The newest handoff-*.md in a folder is the de-facto current one for that plan. Resume uses the exact path (echoed in step 6), not a rolling pointer. Legacy handoff-LATEST.md files from older versions are left in place, not migrated or overwritten.
The handoff artifact
Write the unique file per the rules above. Use this exact skeleton; fill every field, delete none:
# Forward Handoff — <subject>
**Written:** <YYYY-MM-DD, session seam> · **Resume by:** reading this file, then doing ▶ NEXT ACTION.
## 🎯 Mission
<1–2 lines: the north star of the current work. Why we're doing this, what "done" looks like.>
## ▶ NEXT ACTION (do this first)
<The single, concrete, immediately-executable next step. Specific enough to start without thinking:
exact command / file / function / decision. Not "continue the work" — the actual move.>
## 📍 State now
- **Done:** <committed units, with commit hashes where useful>
- **In flight:** <anything started-not-finished, or "nothing — clean seam">
- **Git:** <branch · clean/dirty · last commit hash + subject · pushed?>
## 🗂 Working set
<Key files + line refs currently in play — path:line, one per line, with a 3-word "why".>
## 🔒 Decisions locked (do NOT re-litigate)
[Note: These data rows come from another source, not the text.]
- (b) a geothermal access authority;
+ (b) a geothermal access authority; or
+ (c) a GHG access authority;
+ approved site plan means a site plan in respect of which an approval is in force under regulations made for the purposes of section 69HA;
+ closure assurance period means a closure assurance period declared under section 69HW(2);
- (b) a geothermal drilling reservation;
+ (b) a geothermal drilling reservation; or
<Choices already settled this session. Each: the decision + one-line reason. Stops the next session re-debating them.>
## ⚠️ Gotchas
<Traps discovered this session: the non-obvious thing that wasted time, so it isn't re-hit. Be concrete.>
## 🚫 Out of scope / do-not-touch
<Paths, actions, refactors explicitly NOT part of this work. Guardrails against wandering.>
The ordering is deliberate: NEXT ACTION sits above the backward state because the next session reads top-down and should be executing within seconds.
Procedure
- Check the seam. Assess the boundary against the criteria above. If not safe, STOP — report the one thing to finish first (offer to do it), do not write a handoff against dirty mid-task state.
- Capture git state.
git status -s + git log -1 --oneline + branch + pushed?/ahead. This is the spine of "State now".
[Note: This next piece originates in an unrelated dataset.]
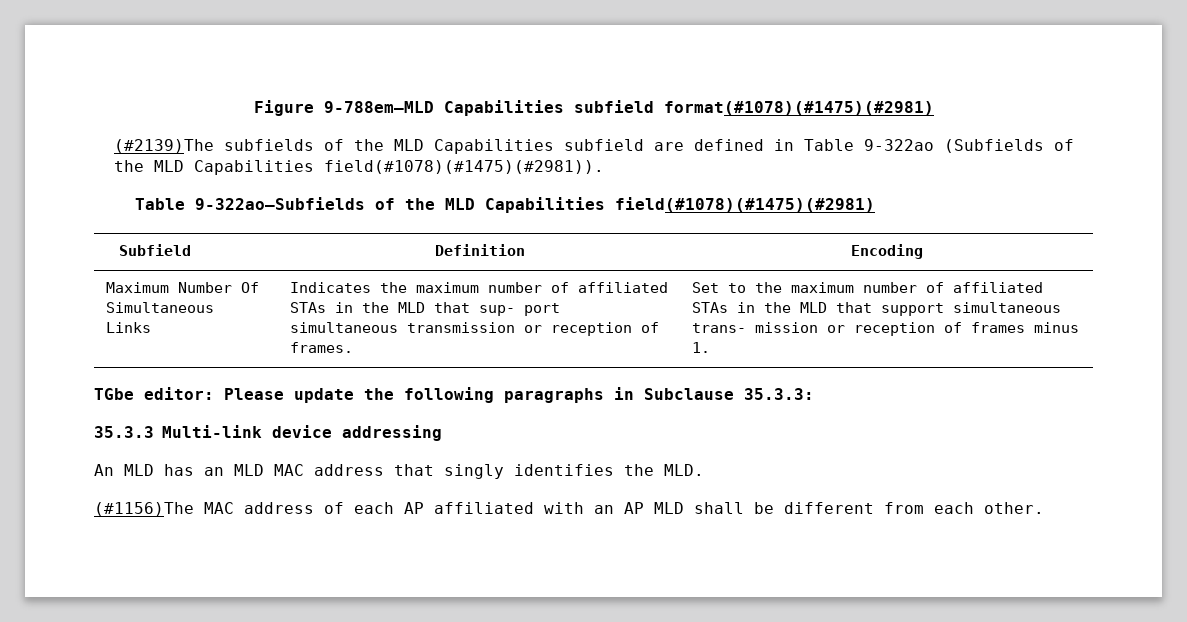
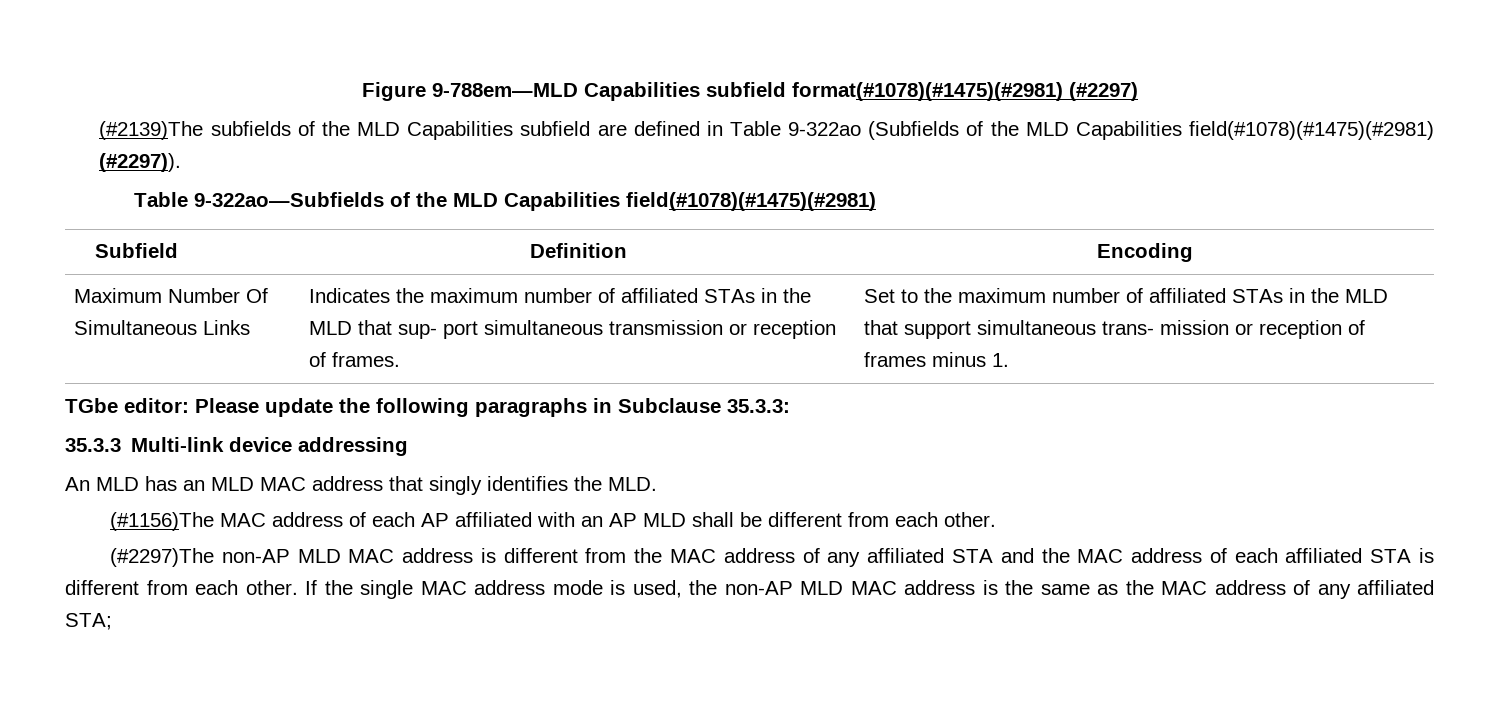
- Figure 9-788em—MLD Capabilities subfield format(#1078)(#1475)(#2981)
+ Figure 9-788em—MLD Capabilities subfield format(#1078)(#1475)(#2981) (#2297)
- (#2139)The subfields of the MLD Capabilities subfield are defined in Table 9-322ao (Subfields of the MLD Capabilities field(#1078)(#1475)(#2981)).
+ (#2139)The subfields of the MLD Capabilities subfield are defined in Table 9-322ao (Subfields of the MLD Capabilities field(#1078)(#1475)(#2981) (#2297)).
+ (#2297)The non-AP MLD MAC address is different from the MAC address of any affiliated STA and the MAC address of each affiliated STA is different from each other. If the single MAC address mode is used, the non-AP MLD MAC address is the same as the MAC address of any affiliated STA;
- Distill, don't dump. Fill the skeleton. NEXT ACTION must be executable cold. Working set = only files that matter for the next step. Pull Decisions/Gotchas from THIS session's reasoning — that's the knowledge a backward summary loses.
- Write the unique handoff file in the active plan folder per the "Where the handoff goes" rules (create the dir if missing). NEVER overwrite an existing handoff — on name collision, increment the
-N suffix.
- Echo a 4-line preview to the user: Mission, ▶ NEXT ACTION, git state, and the exact handoff path just written.
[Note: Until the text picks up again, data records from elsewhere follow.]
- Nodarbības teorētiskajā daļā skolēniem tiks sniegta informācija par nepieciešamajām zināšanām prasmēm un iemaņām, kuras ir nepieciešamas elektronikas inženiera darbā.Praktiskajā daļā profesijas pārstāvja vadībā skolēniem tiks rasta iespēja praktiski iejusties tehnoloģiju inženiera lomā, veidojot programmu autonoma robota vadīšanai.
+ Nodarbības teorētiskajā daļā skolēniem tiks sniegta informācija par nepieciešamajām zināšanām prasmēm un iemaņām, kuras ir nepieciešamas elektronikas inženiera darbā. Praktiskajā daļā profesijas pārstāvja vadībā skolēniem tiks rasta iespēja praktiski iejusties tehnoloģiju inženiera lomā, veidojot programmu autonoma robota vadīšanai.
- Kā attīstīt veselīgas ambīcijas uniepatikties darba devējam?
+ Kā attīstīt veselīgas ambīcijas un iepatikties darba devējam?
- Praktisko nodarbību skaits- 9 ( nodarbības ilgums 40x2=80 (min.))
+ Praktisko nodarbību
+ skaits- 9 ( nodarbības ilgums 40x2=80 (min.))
- Hand the trigger back with that exact path:
Handoff written → <plan-folder>/handoff-<YYYY-MM-DD>-<HHMM>.md. Compact now with:
/compact read <plan-folder>/handoff-<YYYY-MM-DD>-<HHMM>.md and continue from ▶ NEXT ACTION
After compaction (resume contract)
The next session's first action is: read the exact handoff path from the compact instruction, then execute ▶ NEXT ACTION. If the path isn't handy, read the newest handoff in the active plan folder — ls -t <plan-folder>/handoff-*.md | head -1. Do not re-summarize, do not re-explore — the handoff IS the orientation. If the custom /compact read <path> instruction above was used, this is automatic.
Rules
- Never run
/compact yourself — produce the handoff, hand the trigger to the user.
- Never write a handoff against dirty mid-task state — a forward-compact points at a committed seam. Finish + commit, or capture why-dirty explicitly, first.
- NEXT ACTION is mandatory and must be concrete — if you can't name the next move, the work isn't at a seam; say so.
- Distill, never dump — the value is signal density, not a transcript. A backward summary already exists; this adds the forward delta.
- Never overwrite a handoff — unique per compaction — every compaction writes a new
handoff-<date>-<time>.md in the active plan folder. The history is the audit trail; the newest file is the resume target. (Legacy handoff-LATEST.md files are left in place, not migrated.)